Robert Frost, one of the great American poets of the early twentieth century, once stated, "In three words I can sum up everything I've learned about life: it goes on." If we can take his observation and apply it to the average life expectancy of humans across the globe as a single group, we can say that life not only goes on, but, fortunately, also up. (see graph below)
But, alas, the devil is always in the details. That is where this first Shiny data science project leads me: an exploration into the not so rosy life expectancy data around the world.
Although there are numerous open data sets around the web, one of my favorites is The World Bank. Specifically for this endeavor, the HealthStats portal published via the World Bank Group. The data set provides female and male life expectancy information for 253 countries and covers a time range from 1960 through 2014. It's a substantial collection of data for my initial inquiries.
Here We Go
Every investigations needs at least one tool. Here we leverage Shiny to dive past the very general trend line of a global population and graph separate gender box plots of all countries to see if anything stands out.

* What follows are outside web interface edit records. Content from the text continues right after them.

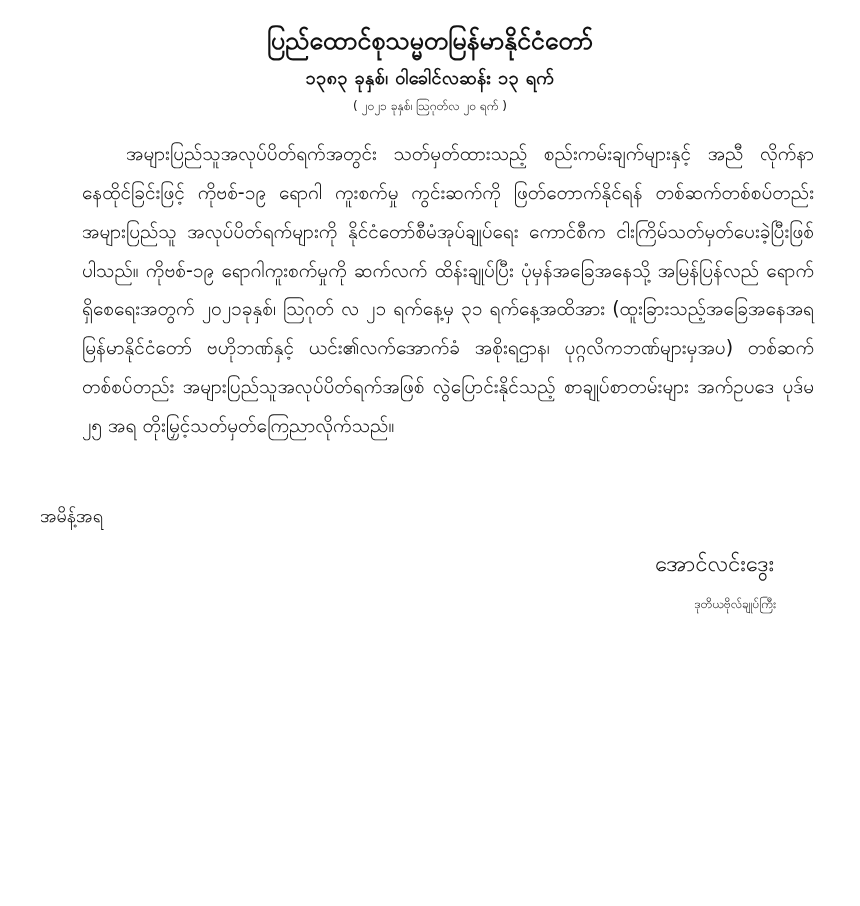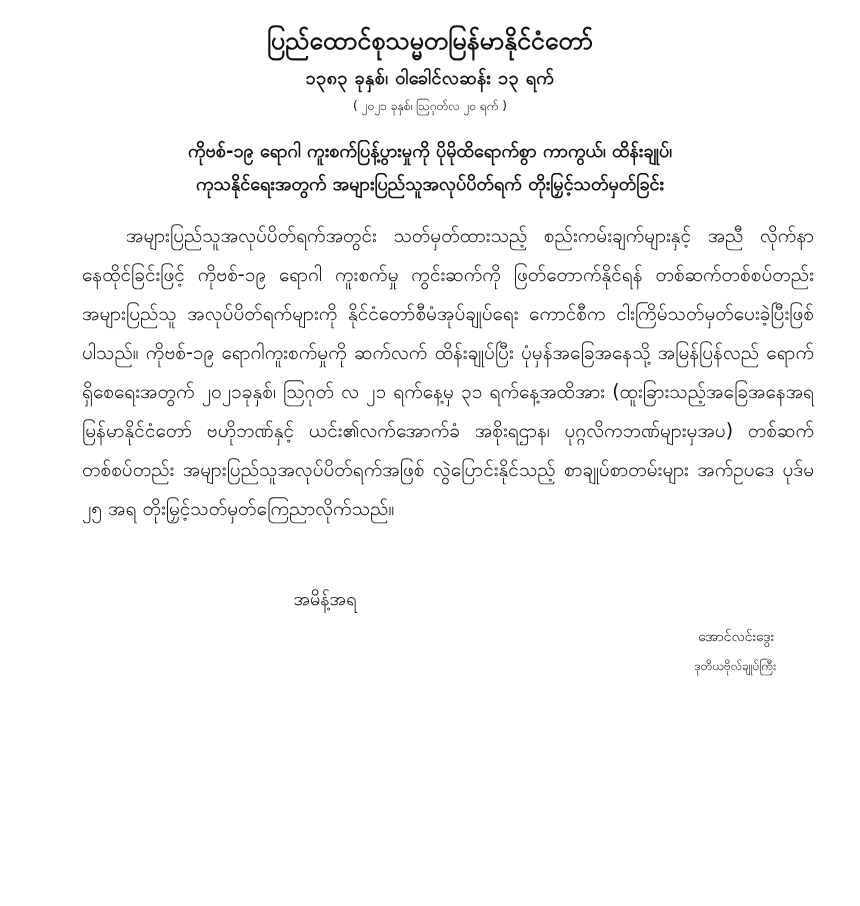"ကိုဗစ်-၁၉ ရောဂါ ကူးစက်ပြန့်ပွားမှုကို" div.title-block { html: <div> <div>ကိုဗစ်-၁၉ ရောဂါ ကူးစက်ပြန့်ပွားမှုကို ပိုမိုထိရောက်စွာ ကာကွယ်၊ ထိန်းချုပ်၊</div> <div>ကုသနိုင်ရေးအတွက် အများပြည်သူအလုပ်ပိတ်ရက် တိုးမြှင့်သတ်မှတ်ခြင်း</div> </div> -> none }
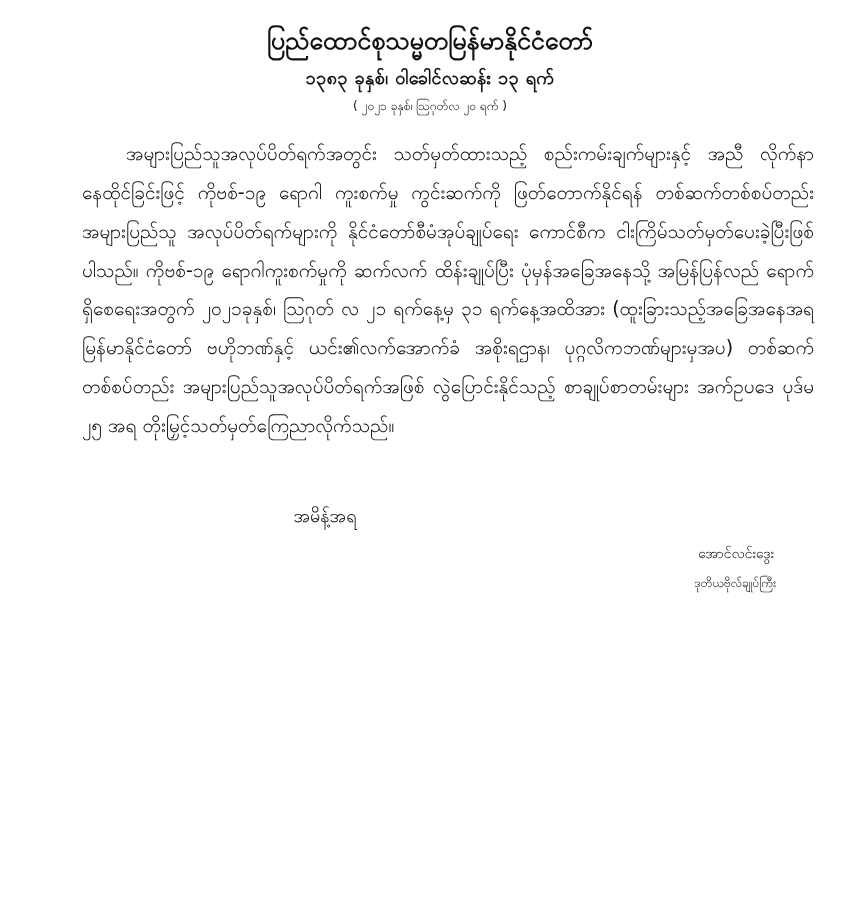"အမိန့်အရ" .sign-by { text-align: center -> left }
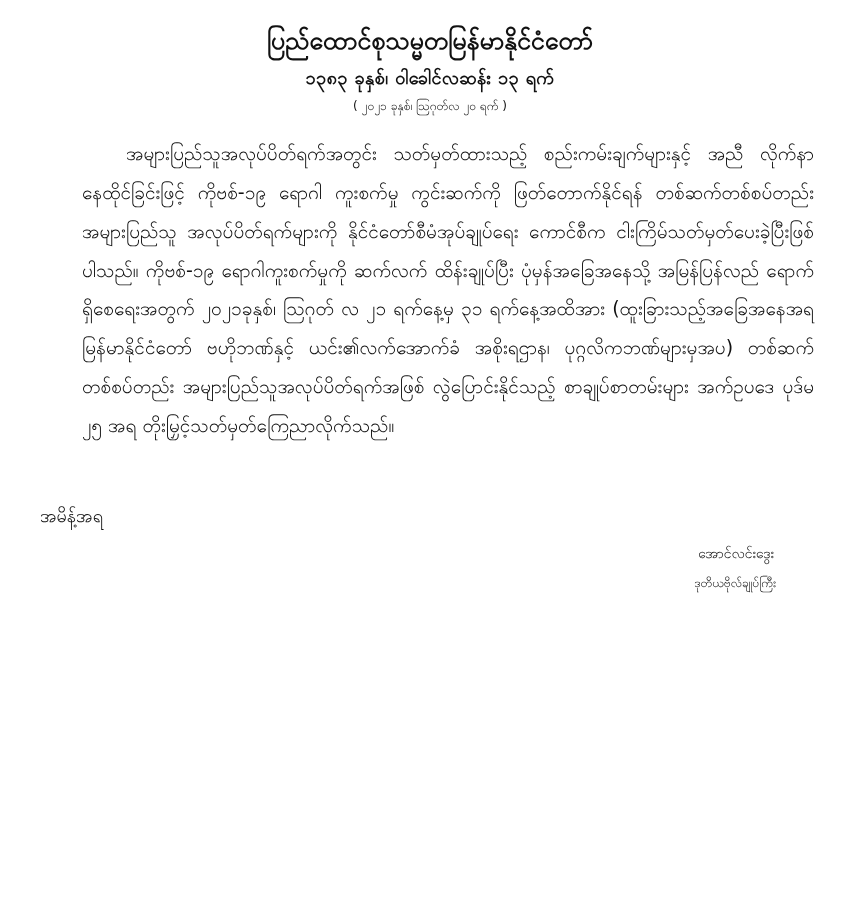"အောင်လင်းဒွေး" .sign-name { font-size: 14px -> 22px }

Looking at the plots, it becomes immediately obvious that although the median trend of countries is positive, we have some serious outliers in the data. Overlaying the gender differences provides extra contrast.
Why Did The Floor Drop Out?
The outliers show a significant drop in life expectancy. So what countries are causing these? Ideally, the Min/Max selection would already identify the data points and display them below the plot. It's a feature still in work, so we can make use of the tab panel that displays the raw data set.
If we note the years of interest below the outliers from the box plot, we can locate the equivalent year/column in the data set. Sorting the year column in ascending order allows us to identify the countries with the minimal life expectancy numbers. Filtering individually on the top five countries in the primary plot reveals the devil within the details.
After searching the affected years in Cambodia, we find the following significant events: Cambodian Civil War (1970-1975), Khmer Rouge regime (1975-1979). The later event was well known as the "Khmer Rouge Killing Fields". 1 million+ people were killed during this period.
Here we have the Sierra Leone Civil War (1991-2002) with 50K+ people killed. This is one of the countries of the "Blood Diamond" infamy.
Rwanda was cursed with a civil war (1990-1994) that quickly became genocide (~1994). It was estimated that 800K+ people were killed in 100 days.
Zimbabwe primarily suffered from a devastated economy and massive food production shortages due to government actions during the affected years.
Health issues seem to be the main culprit affecting Swaziland. Tuberculosis, with HIV/AIDS being especially devastating (WHO data in 2002 shows that 64% of all deaths in the country were caused by this illness), contributed the lion share to mortality statistics.
Where To Next
An initial glimpse deeper into the data shows some periods of painful rot beneath the healthy global trend concerning life expectancy. Continued enhancement in the Shiny app will provide more efficient insights into the what/when/how of country data points. The following modifications should help with that goal:
- Integrate other health/cause-of-death/disease data sets
- Integrate war/conflict data sets
- Global maps for country selection/visualization
- Fractal plot layouts: The graphs used show noticeable differences in gender life expectancy depending if primary causes were conflict versus health/hunger. Those insights are easier to see when plots are positioned next to each other.